▸ WORK ITEM
When you reproduce the data, keep every word exactly as it stands and leave the pictures out.

▸ Front-end code edit data
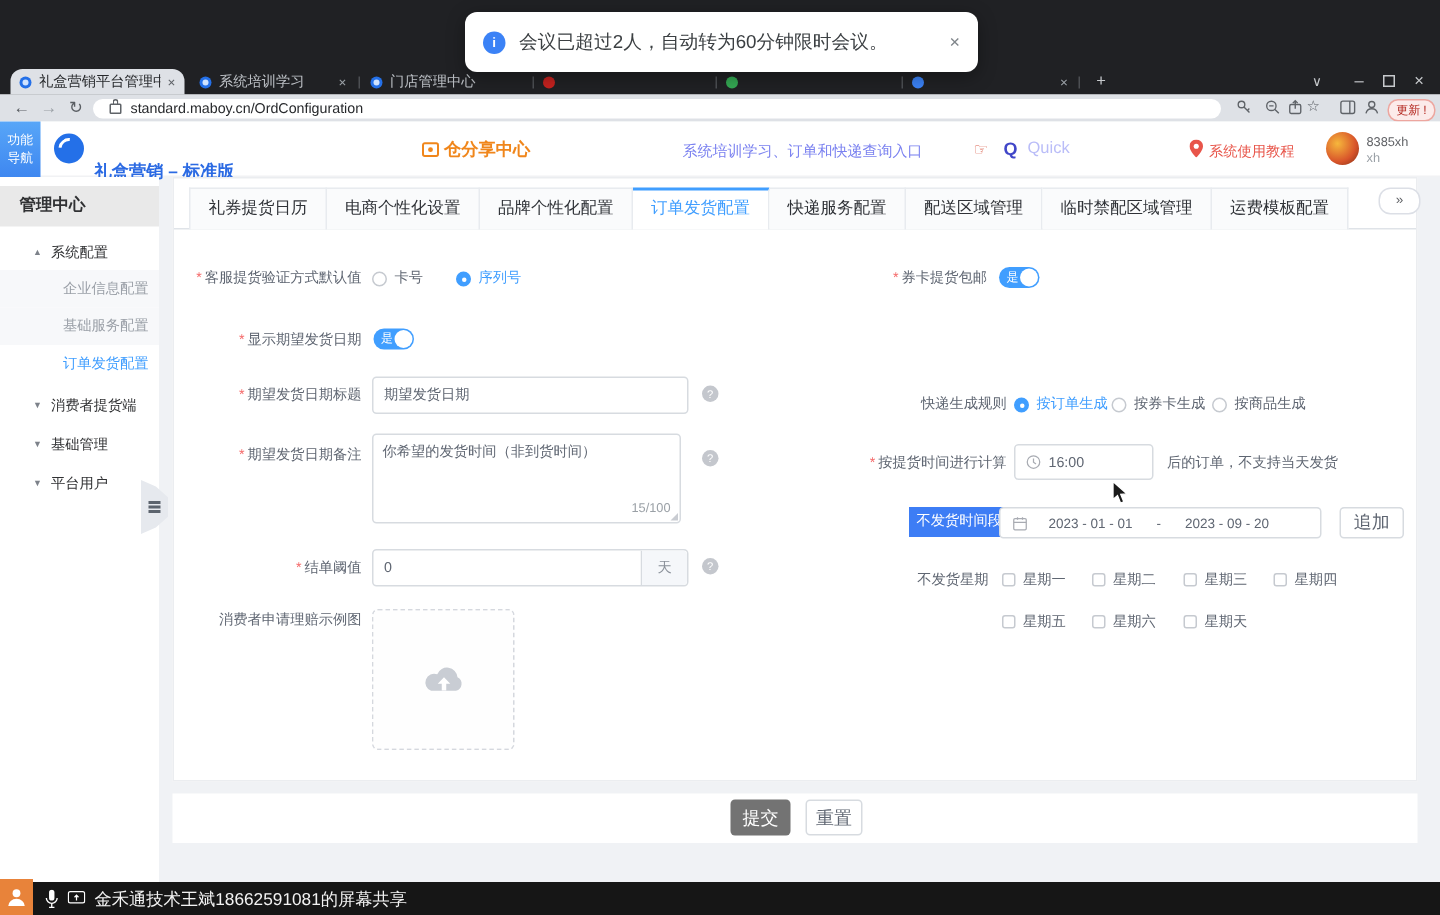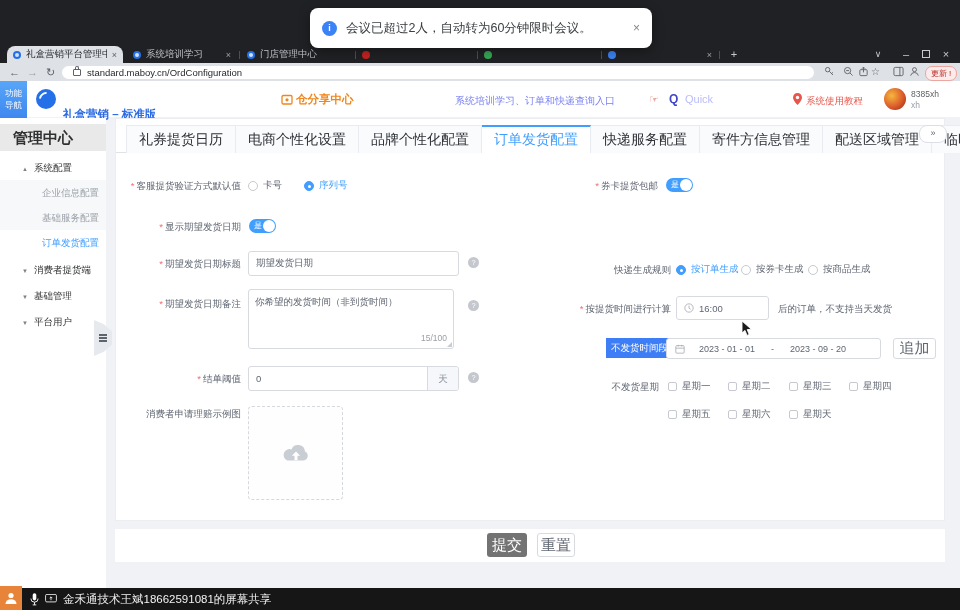--- a/index.html
+++ b/index.html
@@ -58,7 +58,7 @@
   .usub{position:absolute;left:911px;top:19px;font-size:8.5px;color:#9aa0a6;}
   
   .sidebar{position:absolute;left:0;top:118px;width:106px;height:470px;background:#fff;}
-  .sb-title{position:absolute;left:0;top:6px;width:106px;height:27px;background:#e9e9e9;font-size:15px;font-weight:bold;
+  .sb-title{position:absolute;left:0;top:6px;width:106px;height:27px;background:#e9e9e9;font-size:11px;font-weight:bold;
         color:#303133;line-height:27px;padding-left:13px;box-sizing:border-box;}
   .sb-group{position:absolute;left:22px;font-size:9.5px;color:#303133;display:flex;align-items:center;gap:6px;white-space:nowrap;}
   .sb-arrow{font-size:6px;color:#7d828a;}

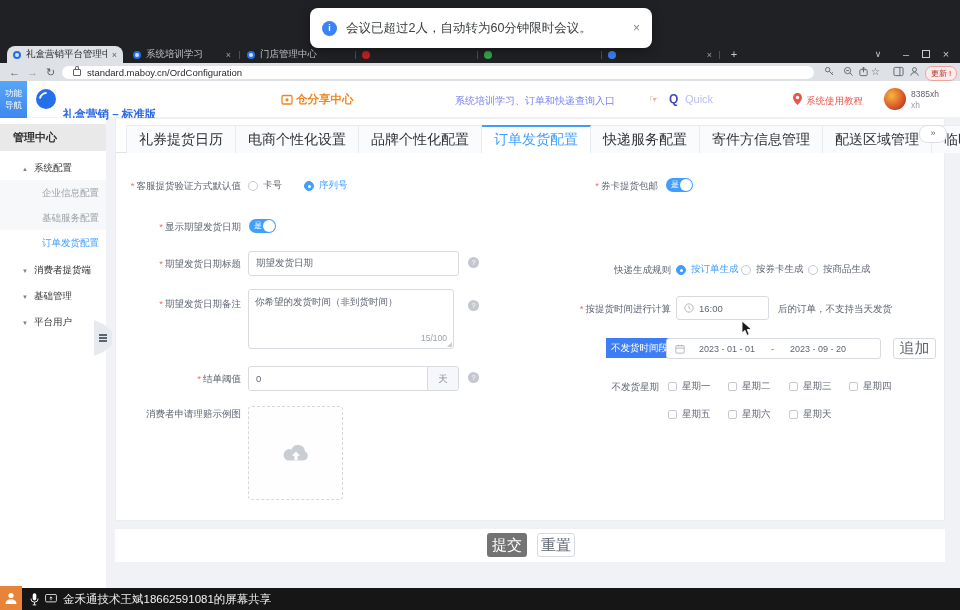--- a/index.html
+++ b/index.html
@@ -72,7 +72,7 @@
   .card{position:absolute;left:115px;top:118px;width:830px;height:403px;background:#fff;border:1px solid #ebedf0;box-sizing:border-box;}
   .tabbar{position:absolute;left:0;top:6px;width:828px;height:28px;border-bottom:1px solid #dfe3e8;display:flex;
         padding-left:10px;box-sizing:border-box;}
-  .mtab{height:28px;line-height:27px;padding:0 12px;font-size:14px;color:#2f3237;background:#fafbfc;
+  .mtab{height:28px;line-height:27px;padding:0 12px;font-size:11px;color:#2f3237;background:#fafbfc;
         border:1px solid #e8ebef;border-bottom:none;border-left:none;box-sizing:border-box;white-space:nowrap;}
   .mtab.first{border-left:1px solid #e8ebef;}
   .mtab.active{background:#fff;color:#409eff;border-top:2px solid #409eff;line-height:25px;}

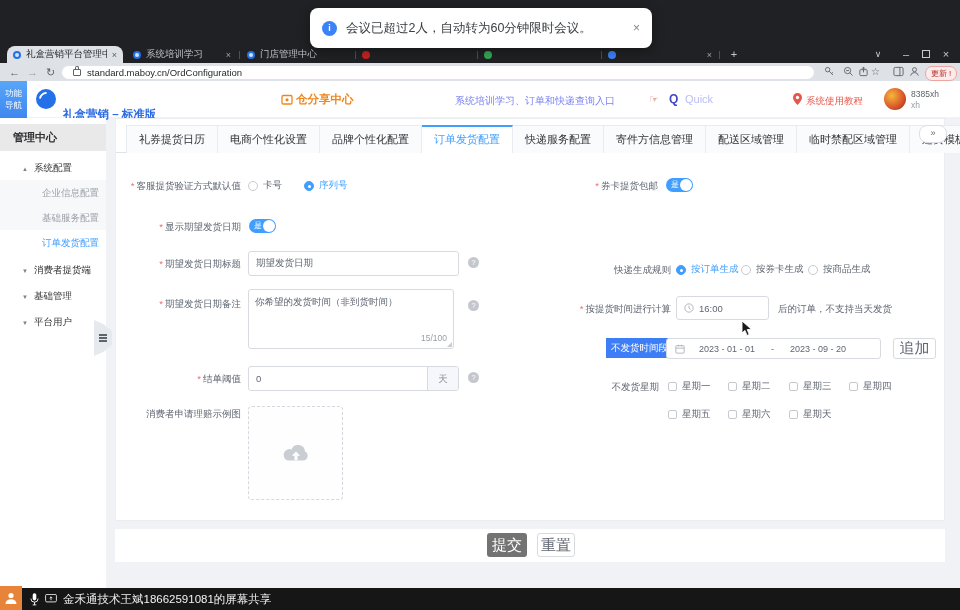--- a/index.html
+++ b/index.html
@@ -258,7 +258,6 @@
       <div class="mtab">品牌个性化配置</div>
       <div class="mtab active">订单发货配置</div>
       <div class="mtab">快递服务配置</div>
-      <div class="mtab">寄件方信息管理</div>
       <div class="mtab">配送区域管理</div>
       <div class="mtab">临时禁配区域管理</div>
       <div class="mtab">运费模板配置</div>

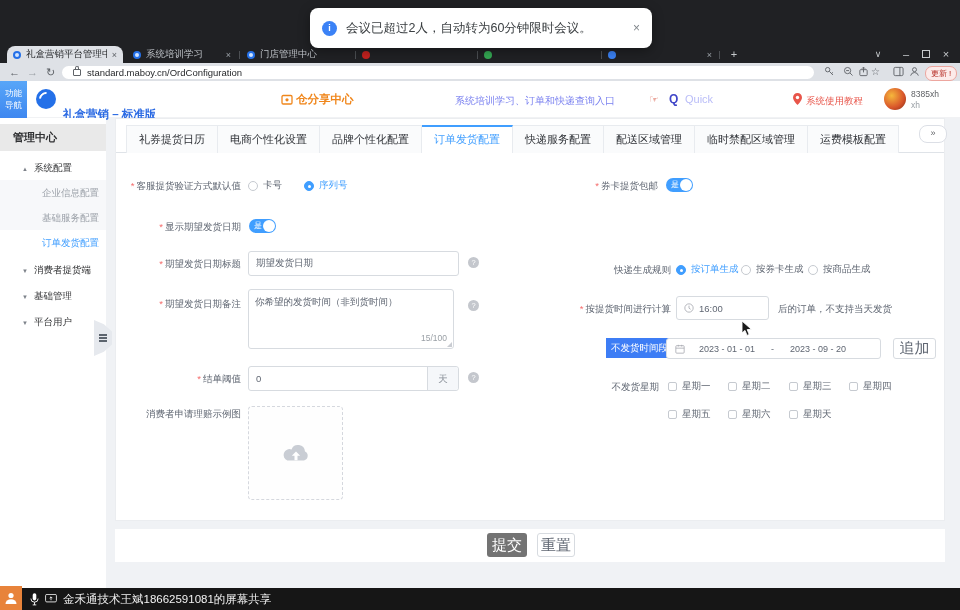--- a/index.html
+++ b/index.html
@@ -105,7 +105,7 @@
   .hl-label{position:absolute;background:#3d7df5;color:#fff;font-size:9.5px;padding:4px 5px;line-height:12px;}
   .upload{position:absolute;border:1px dashed #d5d8de;border-radius:4px;background:#fefefe;
         display:flex;align-items:center;justify-content:center;}
-  .btn{position:absolute;border-radius:3px;font-size:15px;display:flex;align-items:center;justify-content:center;box-sizing:border-box;}
+  .btn{position:absolute;border-radius:3px;font-size:12px;display:flex;align-items:center;justify-content:center;box-sizing:border-box;}
   .btn.primary{background:#737373;color:#fff;}
   .btn.plain{background:#fff;border:1px solid #d7dbe0;color:#5f6672;}
   .footerbar{position:absolute;left:115px;top:529px;width:830px;height:33px;background:#fff;}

▸ ANSWER SECTION
--- a/index.html
+++ b/index.html
@@ -58,7 +58,7 @@
   .usub{position:absolute;left:911px;top:19px;font-size:8.5px;color:#9aa0a6;}
   
   .sidebar{position:absolute;left:0;top:118px;width:106px;height:470px;background:#fff;}
-  .sb-title{position:absolute;left:0;top:6px;width:106px;height:27px;background:#e9e9e9;font-size:15px;font-weight:bold;
+  .sb-title{position:absolute;left:0;top:6px;width:106px;height:27px;background:#e9e9e9;font-size:11px;font-weight:bold;
         color:#303133;line-height:27px;padding-left:13px;box-sizing:border-box;}
   .sb-group{position:absolute;left:22px;font-size:9.5px;color:#303133;display:flex;align-items:center;gap:6px;white-space:nowrap;}
   .sb-arrow{font-size:6px;color:#7d828a;}

--- a/index.html
+++ b/index.html
@@ -72,7 +72,7 @@
   .card{position:absolute;left:115px;top:118px;width:830px;height:403px;background:#fff;border:1px solid #ebedf0;box-sizing:border-box;}
   .tabbar{position:absolute;left:0;top:6px;width:828px;height:28px;border-bottom:1px solid #dfe3e8;display:flex;
         padding-left:10px;box-sizing:border-box;}
-  .mtab{height:28px;line-height:27px;padding:0 12px;font-size:14px;color:#2f3237;background:#fafbfc;
+  .mtab{height:28px;line-height:27px;padding:0 12px;font-size:11px;color:#2f3237;background:#fafbfc;
         border:1px solid #e8ebef;border-bottom:none;border-left:none;box-sizing:border-box;white-space:nowrap;}
   .mtab.first{border-left:1px solid #e8ebef;}
   .mtab.active{background:#fff;color:#409eff;border-top:2px solid #409eff;line-height:25px;}

--- a/index.html
+++ b/index.html
@@ -258,7 +258,6 @@
       <div class="mtab">品牌个性化配置</div>
       <div class="mtab active">订单发货配置</div>
       <div class="mtab">快递服务配置</div>
-      <div class="mtab">寄件方信息管理</div>
       <div class="mtab">配送区域管理</div>
       <div class="mtab">临时禁配区域管理</div>
       <div class="mtab">运费模板配置</div>

--- a/index.html
+++ b/index.html
@@ -105,7 +105,7 @@
   .hl-label{position:absolute;background:#3d7df5;color:#fff;font-size:9.5px;padding:4px 5px;line-height:12px;}
   .upload{position:absolute;border:1px dashed #d5d8de;border-radius:4px;background:#fefefe;
         display:flex;align-items:center;justify-content:center;}
-  .btn{position:absolute;border-radius:3px;font-size:15px;display:flex;align-items:center;justify-content:center;box-sizing:border-box;}
+  .btn{position:absolute;border-radius:3px;font-size:12px;display:flex;align-items:center;justify-content:center;box-sizing:border-box;}
   .btn.primary{background:#737373;color:#fff;}
   .btn.plain{background:#fff;border:1px solid #d7dbe0;color:#5f6672;}
   .footerbar{position:absolute;left:115px;top:529px;width:830px;height:33px;background:#fff;}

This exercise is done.